If you add in less than optimal conditions, such as being too far away from the hub or having barriers in-between, then those precious milliseconds given to a user can be wasted. The router doesn’t consider how strong or weak a signal is when allotting time. It provides access to a device in the chain and moves on whether it’s being used effectively or not. So in the coffee shop example, people down at the wireless store being a 100 feet away with walls in-between have a minimal chance to use the signal.
Many agencies and businesses that try to provide wireless access to their employees face the same problems. How effective your wireless signal is at work might depend on where you cubical sits and how many users are trying to access the hub at the same time. Instead of a window seat, you might be better off vying for something closer to the hub.
Enter 802.11ac, a new standard that could triple wireless speeds at work or in any place where a signal is publicly shared. Promoted by Qualcomm, it allows for users in an MIMO environment to group up. Remember those three antennas on every access point? Instead of using all of them to direct multiple streams to single users in turn, it instead groups some users together. So in a sense, it allows users who have an 802.11ac chipset receiver in their notebooks to team up with others and share their turn with the router.
Technically, the router is still playing round robin with its users, but more devices are able to take a turn at the same time. Even if you don’t have the new chipset in your device, most smartphones likely won’t have it for a very long time — though many high-end laptops already do, you will still see a speed increase. Why? Because all those who have an 802.11ac receiver will be able to group up and take their turns together, meaning a shorter wait for the router to get back to you as an individual user.
The most interesting thing about 802.11ac is that it’s an innovation that works within today’s existing signal strength and technology. We’ve really gone almost as far as we can with raw wireless speeds. When they start to equal or rival wired networks, you can’t get much better.
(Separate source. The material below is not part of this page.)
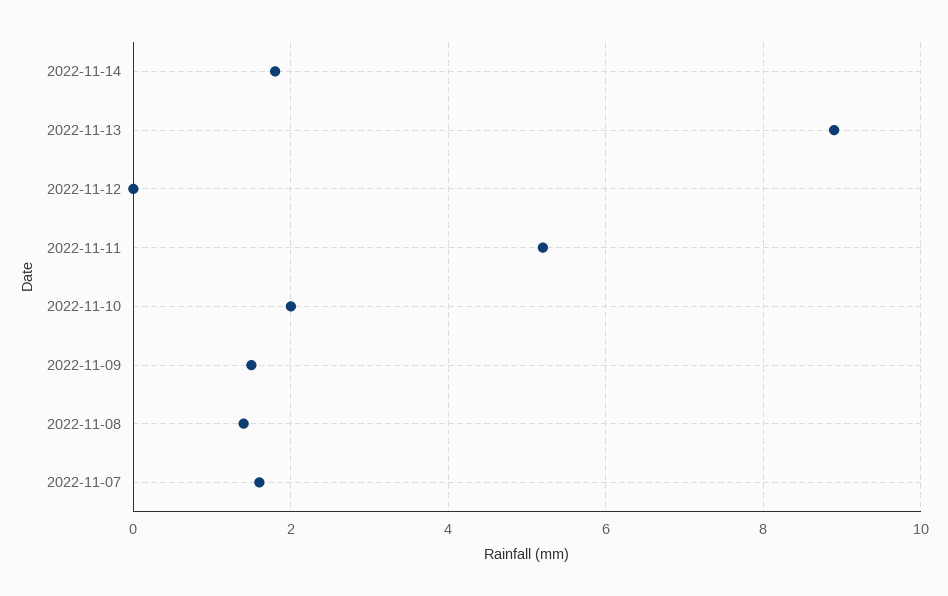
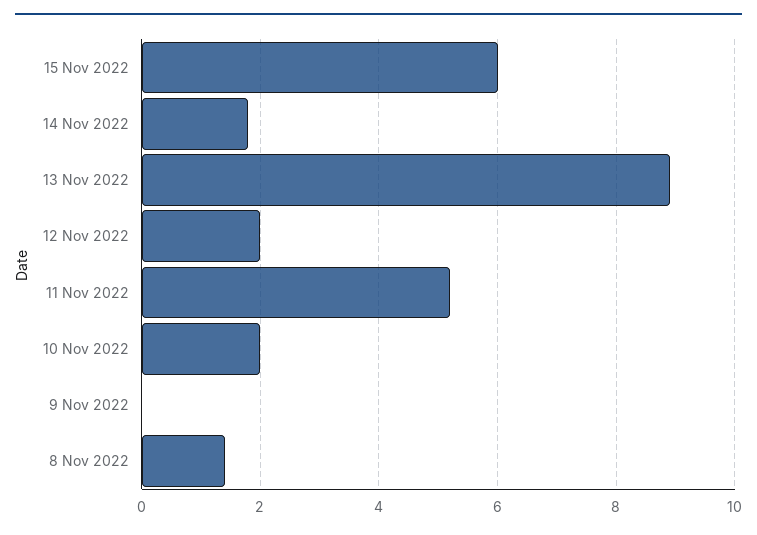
2022-11-12: 0 -> 2
2022-11-09: 1.5 -> 0
2022-11-07: 1.5 -> none
15 Nov 2022: none -> 6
So instead, Qualcomm and others are using the existing technology and enhancing it. Those who have tried to work wirelessly in a crowded office, not to mention an airport or a coffee shop, know that the crowded nature of the wireless world makes that task difficult. Hopefully, 802.11ac will ease that burden a bit. It will also allow agencies and businesses that have given up on wireless technology for being too unreliable an opportunity to take a second look, and hopefully get better results overall.